Les dessous du web : la guerre du pare-brise
©vidéo Youtube Carglass ©Laurent HELAINE

Les dessous du web : la guerre du pare-brise

En amenant le sujet sur la place publique au travers de ces spots télévisés massivement diffusés aux heures de forte audience, Carglass met le doigt sur ‘quelque chose’.

La question étant « sur quoi ?».

Demandez autour de vous : tout le monde a remarqué cet acharnement à marteler ce ‘point fr’. Bien peu sont ceux qui ont une idée du pourquoi.

Avant de démarrer, je voudrais préciser trois points importants :

- Cette analyse est effectuée à partir de données en source ouvertes et obtenues légalement (en accord avec les règles de l’Open Source Intelligence).

- Cette analyse n’engage que moi, elle vise à illustrer à partir d’un exemple concret, la nature des informations disponibles et de leur exploitation potentielle à des fins d’intelligence économique.
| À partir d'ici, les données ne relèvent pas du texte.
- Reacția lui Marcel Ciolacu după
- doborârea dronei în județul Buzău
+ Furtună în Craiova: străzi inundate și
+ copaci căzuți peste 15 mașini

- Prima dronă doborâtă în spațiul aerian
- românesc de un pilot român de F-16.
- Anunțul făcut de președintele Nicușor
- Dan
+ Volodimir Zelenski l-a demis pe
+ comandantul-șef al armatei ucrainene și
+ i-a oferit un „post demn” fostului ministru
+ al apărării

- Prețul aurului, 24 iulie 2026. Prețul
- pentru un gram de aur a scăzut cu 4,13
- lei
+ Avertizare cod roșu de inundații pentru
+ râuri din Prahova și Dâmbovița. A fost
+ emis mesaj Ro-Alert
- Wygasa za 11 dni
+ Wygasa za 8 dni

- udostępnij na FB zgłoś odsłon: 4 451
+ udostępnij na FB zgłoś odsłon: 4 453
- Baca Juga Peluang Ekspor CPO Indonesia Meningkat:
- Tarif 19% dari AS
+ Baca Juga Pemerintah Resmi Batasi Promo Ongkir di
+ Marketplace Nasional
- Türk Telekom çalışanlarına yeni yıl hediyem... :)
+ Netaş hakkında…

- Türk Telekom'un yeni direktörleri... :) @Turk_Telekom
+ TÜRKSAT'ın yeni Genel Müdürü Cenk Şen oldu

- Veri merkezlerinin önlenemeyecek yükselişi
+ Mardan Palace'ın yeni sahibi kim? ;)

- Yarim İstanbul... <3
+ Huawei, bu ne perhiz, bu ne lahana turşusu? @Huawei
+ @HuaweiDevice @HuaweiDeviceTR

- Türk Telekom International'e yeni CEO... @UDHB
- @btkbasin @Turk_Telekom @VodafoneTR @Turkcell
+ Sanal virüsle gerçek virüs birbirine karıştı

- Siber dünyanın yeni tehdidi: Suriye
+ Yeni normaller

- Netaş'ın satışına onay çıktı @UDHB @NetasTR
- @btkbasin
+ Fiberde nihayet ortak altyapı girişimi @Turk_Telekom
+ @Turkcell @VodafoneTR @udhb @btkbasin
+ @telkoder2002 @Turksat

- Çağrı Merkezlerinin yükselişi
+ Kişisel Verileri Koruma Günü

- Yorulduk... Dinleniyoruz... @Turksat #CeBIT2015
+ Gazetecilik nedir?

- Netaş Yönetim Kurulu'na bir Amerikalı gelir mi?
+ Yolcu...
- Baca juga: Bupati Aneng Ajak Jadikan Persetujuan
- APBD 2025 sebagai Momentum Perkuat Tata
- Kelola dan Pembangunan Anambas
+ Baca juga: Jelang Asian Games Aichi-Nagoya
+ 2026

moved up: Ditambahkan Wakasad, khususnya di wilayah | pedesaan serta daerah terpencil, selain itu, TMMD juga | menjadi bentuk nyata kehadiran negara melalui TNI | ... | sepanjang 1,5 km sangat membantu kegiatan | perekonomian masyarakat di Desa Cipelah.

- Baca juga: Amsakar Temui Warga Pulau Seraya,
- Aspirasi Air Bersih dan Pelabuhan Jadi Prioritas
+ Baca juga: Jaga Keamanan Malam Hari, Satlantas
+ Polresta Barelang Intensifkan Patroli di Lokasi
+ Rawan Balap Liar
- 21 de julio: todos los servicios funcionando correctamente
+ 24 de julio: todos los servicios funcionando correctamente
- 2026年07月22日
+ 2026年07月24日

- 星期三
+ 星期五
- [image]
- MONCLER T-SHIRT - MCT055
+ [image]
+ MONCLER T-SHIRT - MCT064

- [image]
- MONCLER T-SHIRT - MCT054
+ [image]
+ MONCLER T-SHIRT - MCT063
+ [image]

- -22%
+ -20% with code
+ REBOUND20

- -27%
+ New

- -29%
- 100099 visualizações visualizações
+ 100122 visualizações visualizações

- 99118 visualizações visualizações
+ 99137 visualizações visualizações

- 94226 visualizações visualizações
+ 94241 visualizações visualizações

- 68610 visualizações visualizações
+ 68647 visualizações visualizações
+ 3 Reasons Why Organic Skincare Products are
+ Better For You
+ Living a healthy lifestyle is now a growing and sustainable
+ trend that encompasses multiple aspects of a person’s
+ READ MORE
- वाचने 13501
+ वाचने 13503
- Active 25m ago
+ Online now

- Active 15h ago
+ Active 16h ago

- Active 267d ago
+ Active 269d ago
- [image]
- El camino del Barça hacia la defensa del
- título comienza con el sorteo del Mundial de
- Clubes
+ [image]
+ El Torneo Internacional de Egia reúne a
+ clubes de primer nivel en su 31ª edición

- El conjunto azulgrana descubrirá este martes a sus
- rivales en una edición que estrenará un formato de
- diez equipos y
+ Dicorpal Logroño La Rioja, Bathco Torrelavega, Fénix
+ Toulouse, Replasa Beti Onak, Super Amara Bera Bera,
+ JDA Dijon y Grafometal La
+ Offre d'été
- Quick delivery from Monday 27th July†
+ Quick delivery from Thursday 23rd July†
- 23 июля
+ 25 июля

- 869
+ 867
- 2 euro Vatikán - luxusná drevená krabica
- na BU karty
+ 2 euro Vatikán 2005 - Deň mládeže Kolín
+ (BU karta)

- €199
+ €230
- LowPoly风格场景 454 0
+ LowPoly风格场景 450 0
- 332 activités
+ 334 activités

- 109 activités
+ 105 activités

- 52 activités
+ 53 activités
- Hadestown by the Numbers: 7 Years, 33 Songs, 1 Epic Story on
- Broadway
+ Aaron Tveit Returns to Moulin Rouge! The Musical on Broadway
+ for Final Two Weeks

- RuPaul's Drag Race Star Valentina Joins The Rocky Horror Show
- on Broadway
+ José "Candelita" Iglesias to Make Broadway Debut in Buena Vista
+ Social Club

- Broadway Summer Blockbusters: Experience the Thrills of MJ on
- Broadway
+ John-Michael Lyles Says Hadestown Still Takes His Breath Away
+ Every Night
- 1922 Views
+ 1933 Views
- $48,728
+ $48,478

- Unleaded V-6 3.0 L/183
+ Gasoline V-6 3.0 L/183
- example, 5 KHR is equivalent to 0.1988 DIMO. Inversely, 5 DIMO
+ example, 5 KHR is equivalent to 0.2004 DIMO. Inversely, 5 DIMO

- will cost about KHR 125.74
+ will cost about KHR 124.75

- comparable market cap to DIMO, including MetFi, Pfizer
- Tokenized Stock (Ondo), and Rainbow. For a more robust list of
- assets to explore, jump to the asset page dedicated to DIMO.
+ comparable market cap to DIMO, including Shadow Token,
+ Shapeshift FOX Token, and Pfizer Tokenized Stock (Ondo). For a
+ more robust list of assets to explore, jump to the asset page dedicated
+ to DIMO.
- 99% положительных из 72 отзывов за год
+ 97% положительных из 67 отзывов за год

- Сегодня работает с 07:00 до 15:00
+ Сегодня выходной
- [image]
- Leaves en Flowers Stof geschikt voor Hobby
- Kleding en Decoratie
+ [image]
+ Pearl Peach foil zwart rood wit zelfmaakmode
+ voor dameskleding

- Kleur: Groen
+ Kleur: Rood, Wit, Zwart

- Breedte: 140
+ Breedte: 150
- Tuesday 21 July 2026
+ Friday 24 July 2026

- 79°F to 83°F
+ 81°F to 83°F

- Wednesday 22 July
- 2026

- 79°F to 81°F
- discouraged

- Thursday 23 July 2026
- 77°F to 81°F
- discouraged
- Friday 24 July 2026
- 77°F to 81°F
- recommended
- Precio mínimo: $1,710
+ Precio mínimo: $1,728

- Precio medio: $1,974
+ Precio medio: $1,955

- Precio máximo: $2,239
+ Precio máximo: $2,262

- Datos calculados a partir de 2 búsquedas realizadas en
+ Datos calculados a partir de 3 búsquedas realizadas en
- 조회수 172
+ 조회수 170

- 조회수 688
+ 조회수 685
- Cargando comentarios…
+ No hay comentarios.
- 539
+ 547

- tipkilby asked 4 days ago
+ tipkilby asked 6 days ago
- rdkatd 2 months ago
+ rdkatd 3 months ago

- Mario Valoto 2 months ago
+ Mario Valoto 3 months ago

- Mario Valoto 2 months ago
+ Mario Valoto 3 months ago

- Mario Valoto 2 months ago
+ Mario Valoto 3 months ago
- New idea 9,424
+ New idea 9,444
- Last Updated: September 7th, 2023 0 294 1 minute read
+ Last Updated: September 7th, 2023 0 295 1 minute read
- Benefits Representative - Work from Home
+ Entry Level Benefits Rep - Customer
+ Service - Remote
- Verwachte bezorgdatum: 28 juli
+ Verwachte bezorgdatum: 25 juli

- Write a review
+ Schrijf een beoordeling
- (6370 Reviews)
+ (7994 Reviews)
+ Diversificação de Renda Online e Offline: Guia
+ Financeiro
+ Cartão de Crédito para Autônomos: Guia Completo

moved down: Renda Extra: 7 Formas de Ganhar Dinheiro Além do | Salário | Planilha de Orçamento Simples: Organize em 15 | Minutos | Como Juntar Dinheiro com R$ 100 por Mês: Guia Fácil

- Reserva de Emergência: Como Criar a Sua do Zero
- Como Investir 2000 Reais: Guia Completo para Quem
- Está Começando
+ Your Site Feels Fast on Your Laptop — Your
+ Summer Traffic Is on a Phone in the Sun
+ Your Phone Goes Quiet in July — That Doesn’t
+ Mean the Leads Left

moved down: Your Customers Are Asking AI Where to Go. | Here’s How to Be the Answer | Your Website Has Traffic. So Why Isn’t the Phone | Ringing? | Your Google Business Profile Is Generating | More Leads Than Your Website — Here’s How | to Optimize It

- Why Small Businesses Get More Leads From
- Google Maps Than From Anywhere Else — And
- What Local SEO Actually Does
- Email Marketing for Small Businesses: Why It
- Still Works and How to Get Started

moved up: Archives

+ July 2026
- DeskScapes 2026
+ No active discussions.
- Cette analyse est une photo à un instant donné. Elle est donc, par essence, périmée au moment de sa publication. J’ai limité l’étude aux résultats sur ordinateur en France. Il conviendrait de faire la même analyse, surement très différente, sur smartphone.

4 cas se présentent donc :

1.      On tape carglass dans le moteur de recherche.

2.      On tape carglass.fr dans le moteur de recherche.

3.      On tape carglass dans la barre d’adresse.

4.      On tape carglass.fr dans la barre d’adresse. C’est la solution promue par la marque.


1.      On tape carglass dans le moteur de recherche.

Voici la page de résultat obtenue au moment où j’ai fait la copie d’écran.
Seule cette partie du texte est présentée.